Task instructions: With the pictures left out, write every entry down exactly.

Dataset extract:

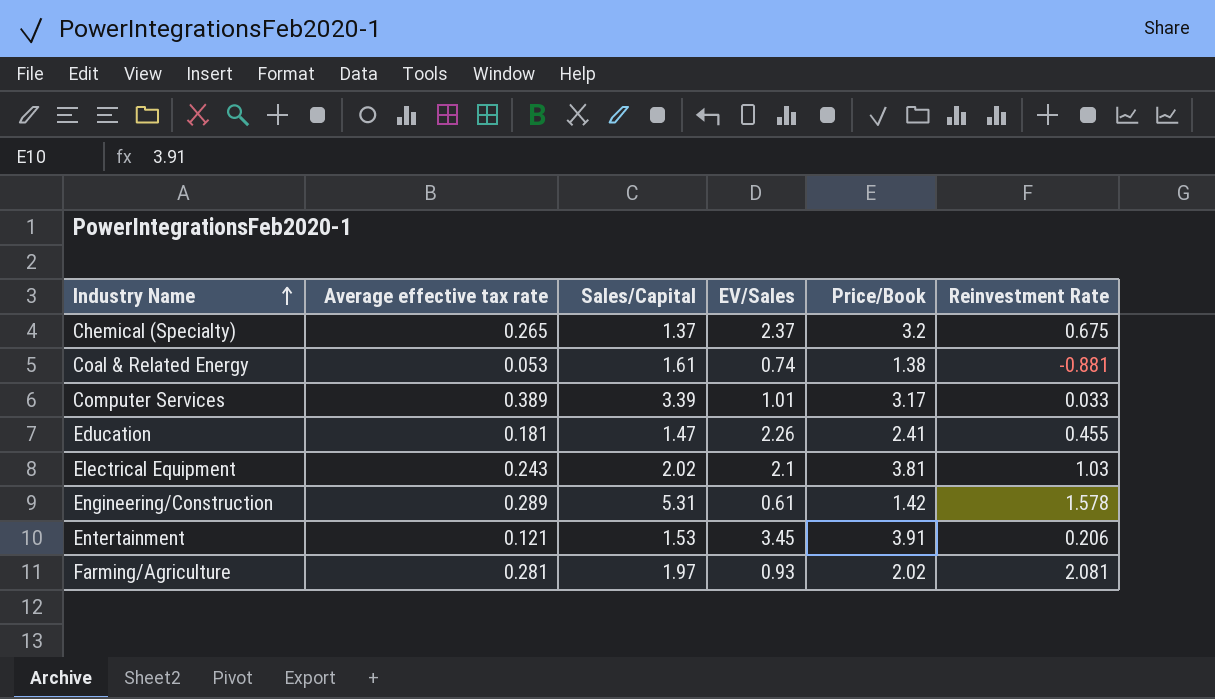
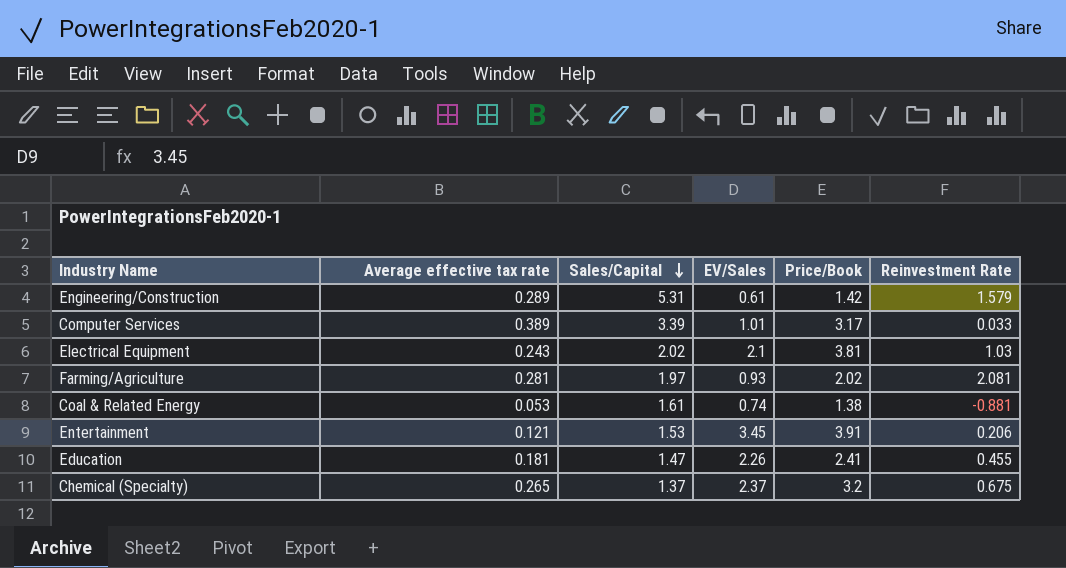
row order: Industry Name ascending -> Sales/Capital descending
Engineering/Construction | Reinvestment Rate: 1.578 -> 1.579

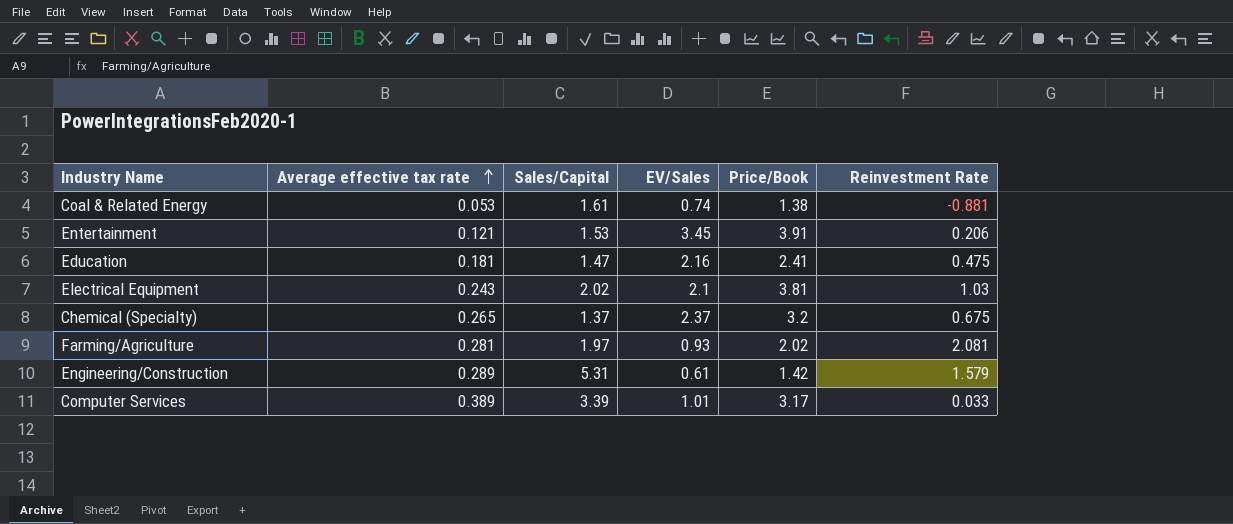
row order: Sales/Capital descending -> Average effective tax rate ascending
Education | EV/Sales: 2.26 -> 2.16
Education | Reinvestment Rate: 0.455 -> 0.475

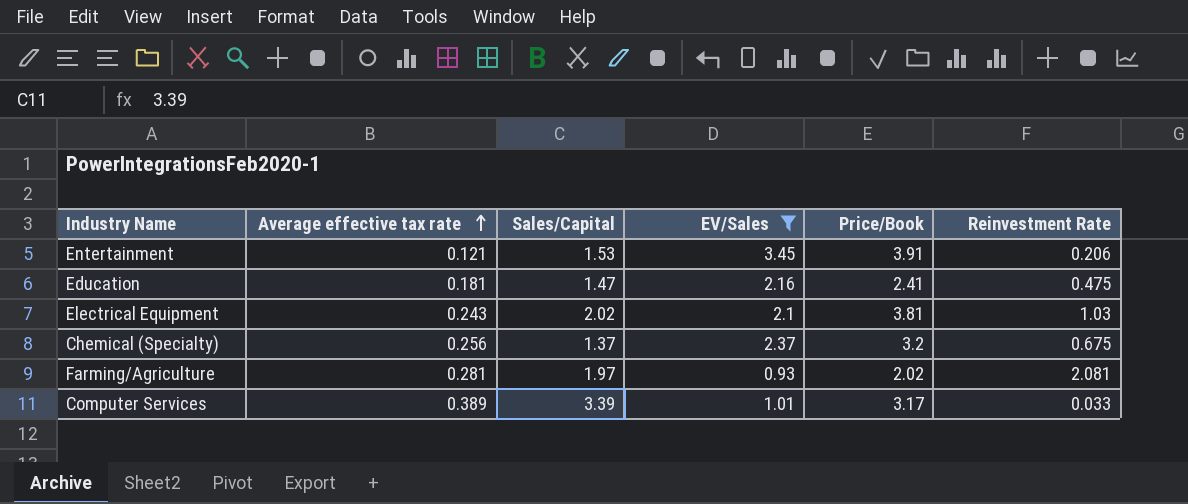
filter: none -> EV/Sales >= 0.93
Chemical (Specialty) | Average effective tax rate: 0.265 -> 0.256

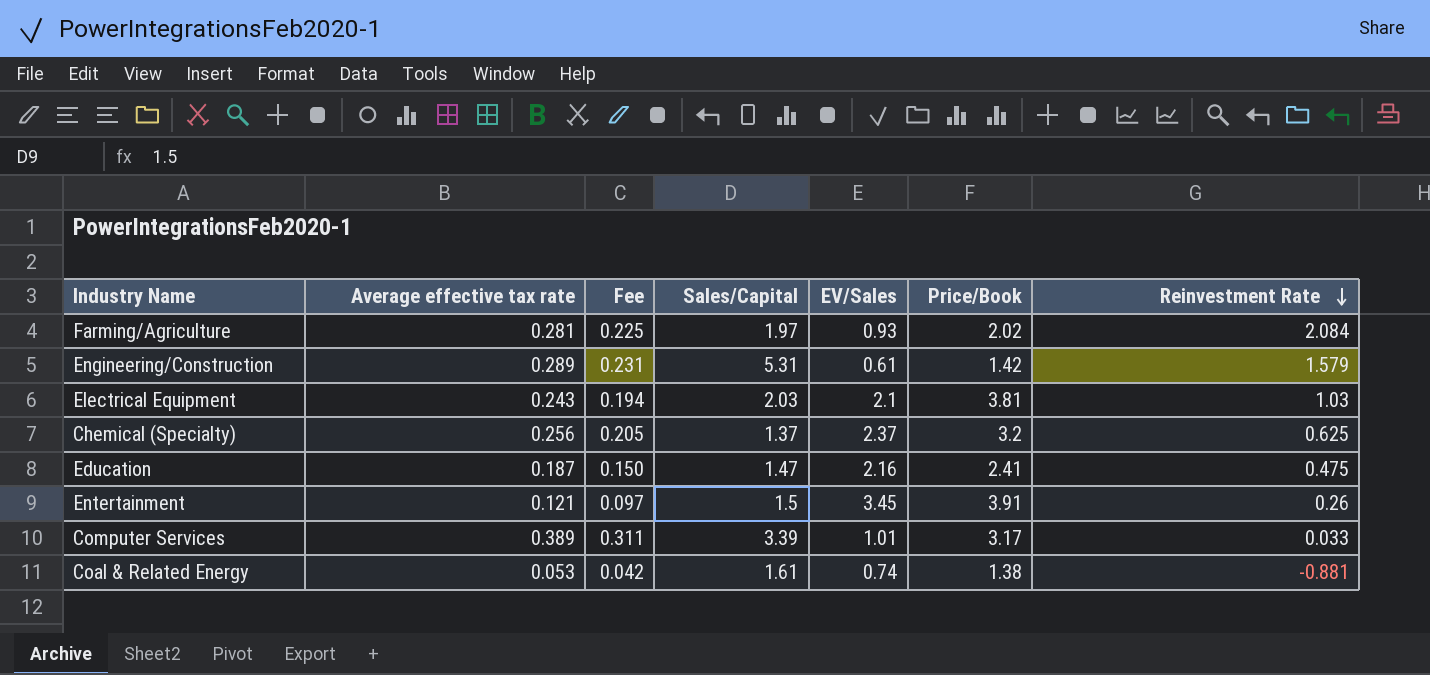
filter: EV/Sales >= 0.93 -> none
row order: Average effective tax rate ascending -> Reinvestment Rate descending
column Fee | formula: none -> [Average effective tax rate] * 0.8
Farming/Agriculture | Reinvestment Rate: 2.081 -> 2.084
Electrical Equipment | Sales/Capital: 2.02 -> 2.03
Chemical (Specialty) | Reinvestment Rate: 0.675 -> 0.625
Education | Average effective tax rate: 0.181 -> 0.187
Entertainment | Sales/Capital: 1.53 -> 1.5
Entertainment | Reinvestment Rate: 0.206 -> 0.26

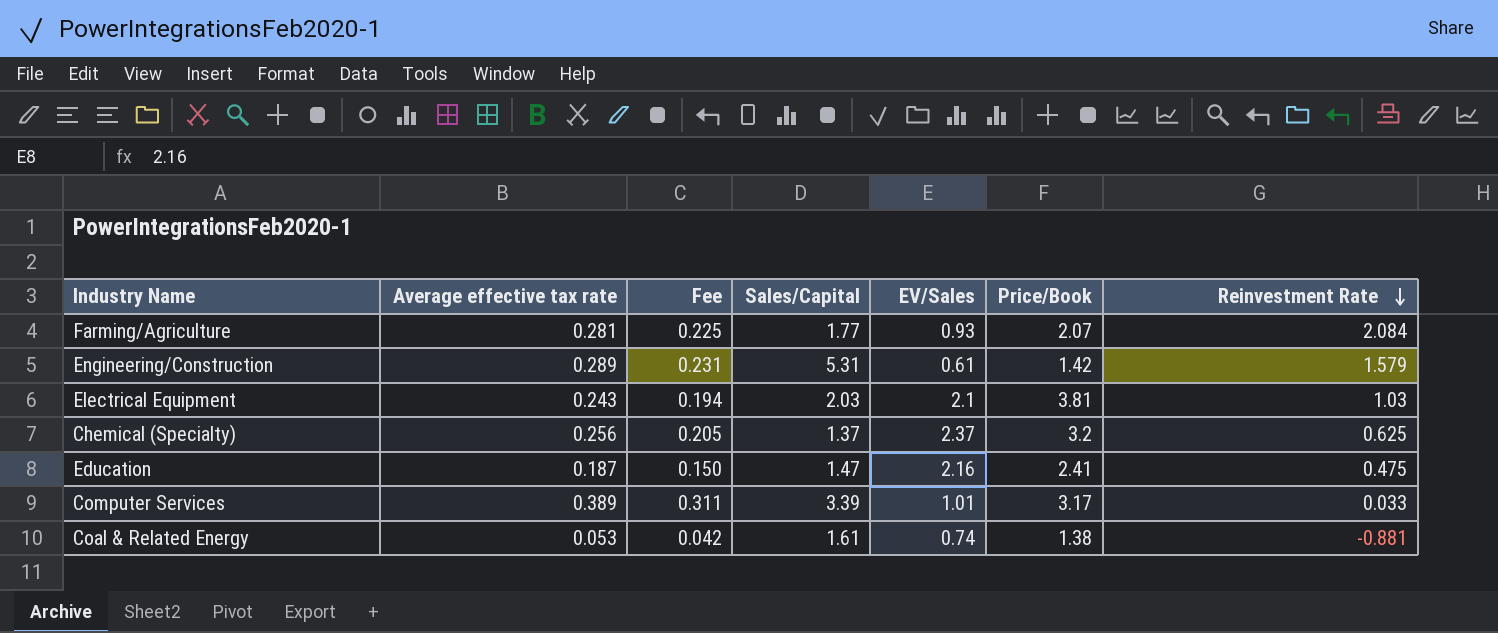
row Entertainment: 0.121 | 0.097 | 1.5 | 3.45 | 3.91 | 0.26 -> none
Farming/Agriculture | Sales/Capital: 1.97 -> 1.77
Farming/Agriculture | Price/Book: 2.02 -> 2.07

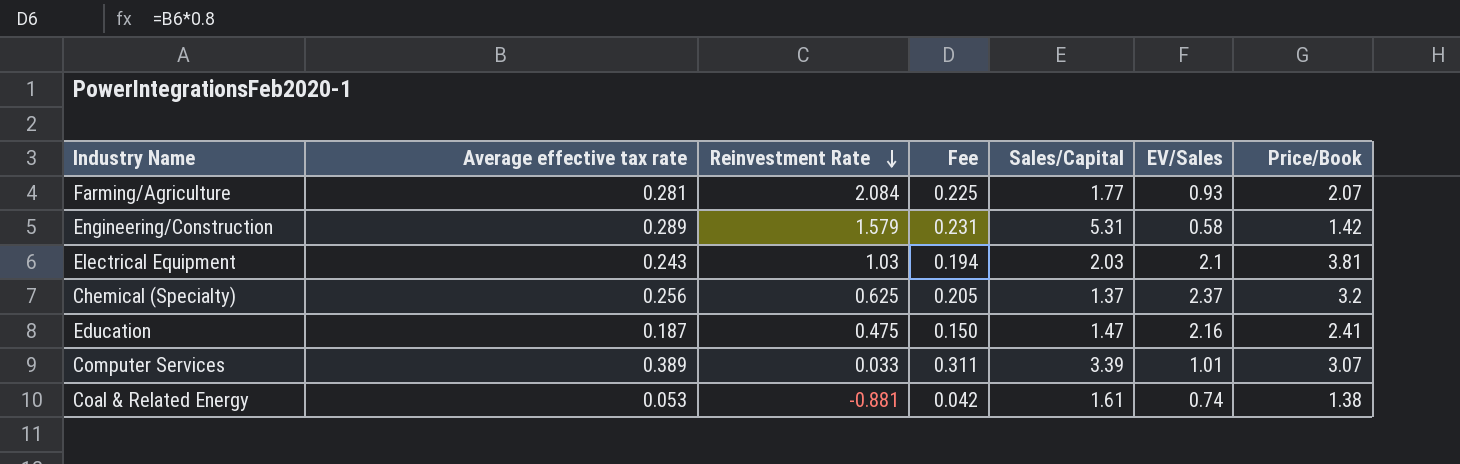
column Reinvestment Rate | position: 7 -> 3
Engineering/Construction | EV/Sales: 0.61 -> 0.58
Computer Services | Price/Book: 3.17 -> 3.07

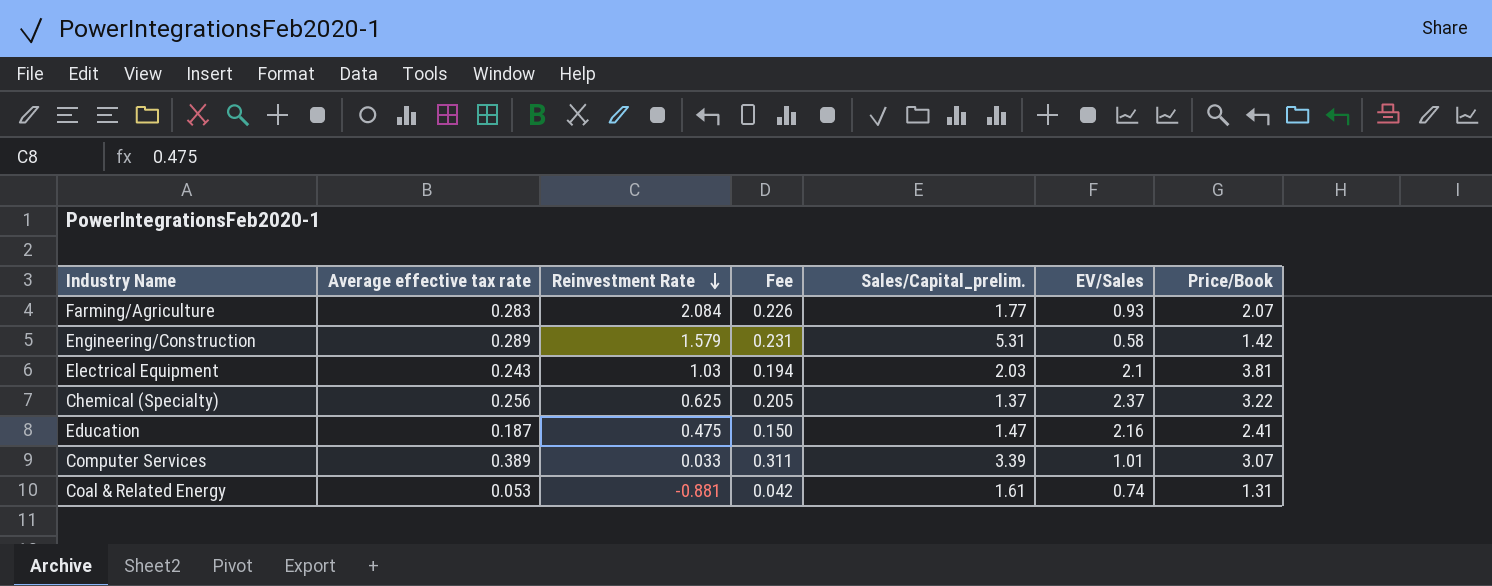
column name: Sales/Capital -> Sales/Capital_prelim.
Farming/Agriculture | Average effective tax rate: 0.281 -> 0.283
Farming/Agriculture | Fee: 0.225 -> 0.226
Chemical (Specialty) | Price/Book: 3.2 -> 3.22
Coal & Related Energy | Price/Book: 1.38 -> 1.31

Exercise response:
row order: Industry Name ascending -> Sales/Capital descending
Engineering/Construction | Reinvestment Rate: 1.578 -> 1.579

row order: Sales/Capital descending -> Average effective tax rate ascending
Education | EV/Sales: 2.26 -> 2.16
Education | Reinvestment Rate: 0.455 -> 0.475

filter: none -> EV/Sales >= 0.93
Chemical (Specialty) | Average effective tax rate: 0.265 -> 0.256

filter: EV/Sales >= 0.93 -> none
row order: Average effective tax rate ascending -> Reinvestment Rate descending
column Fee | formula: none -> [Average effective tax rate] * 0.8
Farming/Agriculture | Reinvestment Rate: 2.081 -> 2.084
Electrical Equipment | Sales/Capital: 2.02 -> 2.03
Chemical (Specialty) | Reinvestment Rate: 0.675 -> 0.625
Education | Average effective tax rate: 0.181 -> 0.187
Entertainment | Sales/Capital: 1.53 -> 1.5
Entertainment | Reinvestment Rate: 0.206 -> 0.26

row Entertainment: 0.121 | 0.097 | 1.5 | 3.45 | 3.91 | 0.26 -> none
Farming/Agriculture | Sales/Capital: 1.97 -> 1.77
Farming/Agriculture | Price/Book: 2.02 -> 2.07

column Reinvestment Rate | position: 7 -> 3
Engineering/Construction | EV/Sales: 0.61 -> 0.58
Computer Services | Price/Book: 3.17 -> 3.07

column name: Sales/Capital -> Sales/Capital_prelim.
Farming/Agriculture | Average effective tax rate: 0.281 -> 0.283
Farming/Agriculture | Fee: 0.225 -> 0.226
Chemical (Specialty) | Price/Book: 3.2 -> 3.22
Coal & Related Energy | Price/Book: 1.38 -> 1.31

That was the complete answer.